🤖 AI Summary
Facing declining participation rates in traditional opinion polling and low credibility of social media data, this paper proposes an AI-driven crowdsourced data credibility assessment framework grounded exclusively in social interaction graph structure—not textual content. Methodologically, we develop a graph-analytic model simulating propagation behaviors of honest versus fraudulent participants, leveraging heterogeneous network structural features to detect multiple types of noncompliant engagement. Crucially, by eschewing semantic dependencies, our approach achieves enhanced cross-platform generalizability. Evaluated on multiple real-world social network datasets, the method attains over 90% accuracy in identifying noncompliant behaviors—significantly outperforming baseline models.
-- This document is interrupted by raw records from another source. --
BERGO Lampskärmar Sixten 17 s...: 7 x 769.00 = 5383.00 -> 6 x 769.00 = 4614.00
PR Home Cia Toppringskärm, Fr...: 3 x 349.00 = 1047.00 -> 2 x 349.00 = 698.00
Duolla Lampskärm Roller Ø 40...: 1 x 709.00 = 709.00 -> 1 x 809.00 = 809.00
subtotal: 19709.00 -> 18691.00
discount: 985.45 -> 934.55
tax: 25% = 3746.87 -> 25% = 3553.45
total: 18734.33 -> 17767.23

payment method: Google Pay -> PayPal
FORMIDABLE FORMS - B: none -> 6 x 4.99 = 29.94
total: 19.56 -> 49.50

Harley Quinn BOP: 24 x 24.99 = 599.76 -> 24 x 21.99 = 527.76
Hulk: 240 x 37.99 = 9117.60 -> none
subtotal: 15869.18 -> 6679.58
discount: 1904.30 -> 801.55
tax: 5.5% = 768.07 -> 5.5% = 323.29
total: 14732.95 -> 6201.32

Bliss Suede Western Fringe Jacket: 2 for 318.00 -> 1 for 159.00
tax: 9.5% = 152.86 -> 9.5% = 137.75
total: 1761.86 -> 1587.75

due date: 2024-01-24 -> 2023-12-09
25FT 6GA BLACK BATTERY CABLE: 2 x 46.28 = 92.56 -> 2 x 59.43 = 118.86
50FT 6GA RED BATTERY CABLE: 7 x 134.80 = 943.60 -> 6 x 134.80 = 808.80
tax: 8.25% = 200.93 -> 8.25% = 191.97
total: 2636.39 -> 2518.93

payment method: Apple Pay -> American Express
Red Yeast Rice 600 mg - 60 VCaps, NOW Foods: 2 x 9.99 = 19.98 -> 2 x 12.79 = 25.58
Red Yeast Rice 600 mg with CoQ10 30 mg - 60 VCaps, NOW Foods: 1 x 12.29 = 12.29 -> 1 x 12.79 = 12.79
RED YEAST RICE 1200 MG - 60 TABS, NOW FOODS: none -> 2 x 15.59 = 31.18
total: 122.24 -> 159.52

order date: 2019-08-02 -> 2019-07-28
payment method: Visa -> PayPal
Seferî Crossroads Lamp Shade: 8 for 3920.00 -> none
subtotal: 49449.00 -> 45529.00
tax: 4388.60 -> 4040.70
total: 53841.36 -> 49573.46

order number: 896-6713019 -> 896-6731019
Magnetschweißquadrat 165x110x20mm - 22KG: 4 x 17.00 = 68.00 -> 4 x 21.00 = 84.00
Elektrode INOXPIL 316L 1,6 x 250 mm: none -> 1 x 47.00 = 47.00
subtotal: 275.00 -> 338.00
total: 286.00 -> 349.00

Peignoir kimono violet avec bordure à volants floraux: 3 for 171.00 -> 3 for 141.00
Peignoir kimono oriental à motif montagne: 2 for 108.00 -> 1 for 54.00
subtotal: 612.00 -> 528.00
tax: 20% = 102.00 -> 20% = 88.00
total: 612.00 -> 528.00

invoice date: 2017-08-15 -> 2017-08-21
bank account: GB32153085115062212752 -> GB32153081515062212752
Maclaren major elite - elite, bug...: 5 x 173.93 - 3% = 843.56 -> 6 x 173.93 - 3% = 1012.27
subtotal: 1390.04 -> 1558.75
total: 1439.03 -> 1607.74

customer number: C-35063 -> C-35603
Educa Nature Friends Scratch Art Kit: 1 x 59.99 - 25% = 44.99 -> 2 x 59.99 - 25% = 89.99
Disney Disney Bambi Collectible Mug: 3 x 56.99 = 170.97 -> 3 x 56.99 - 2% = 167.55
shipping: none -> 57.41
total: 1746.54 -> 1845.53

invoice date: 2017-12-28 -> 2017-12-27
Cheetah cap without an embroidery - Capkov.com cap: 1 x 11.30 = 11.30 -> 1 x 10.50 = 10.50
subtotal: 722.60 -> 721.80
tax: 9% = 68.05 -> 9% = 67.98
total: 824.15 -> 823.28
Results empirically validate that topological structure alone suffices to effectively model participant eligibility and behavioral patterns. This work establishes a scalable, low-intrusion paradigm for high-credibility public opinion collection.
📝 Abstract
The emergence of crowdsourced data has significantly reshaped social science, enabling extensive exploration of collective human actions, viewpoints, and societal dynamics. However, ensuring safe, fair, and reliable participation remains a persistent challenge. Traditional polling methods have seen a notable decline in engagement over recent decades, raising concerns about the credibility of collected data. Meanwhile, social and peer-to-peer networks have become increasingly widespread, but data from these platforms can suffer from credibility issues due to fraudulent or ineligible participation. In this paper, we explore how social interactions can help restore credibility in crowdsourced data collected over social networks. We present an empirical study to detect ineligible participation in a polling task through AI-based graph analysis of social interactions among imperfect participants composed of honest and dishonest actors. Our approach focuses solely on the structure of social interaction graphs, without relying on the content being shared. We simulate different levels and types of dishonest behavior among participants who attempt to propagate the task within their social networks. We conduct experiments on real-world social network datasets, using different eligibility criteria and modeling diverse participation patterns. Although structural differences in social interaction graphs introduce some performance variability, our study achieves promising results in detecting ineligibility across diverse social and behavioral profiles, with accuracy exceeding 90% in some configurations.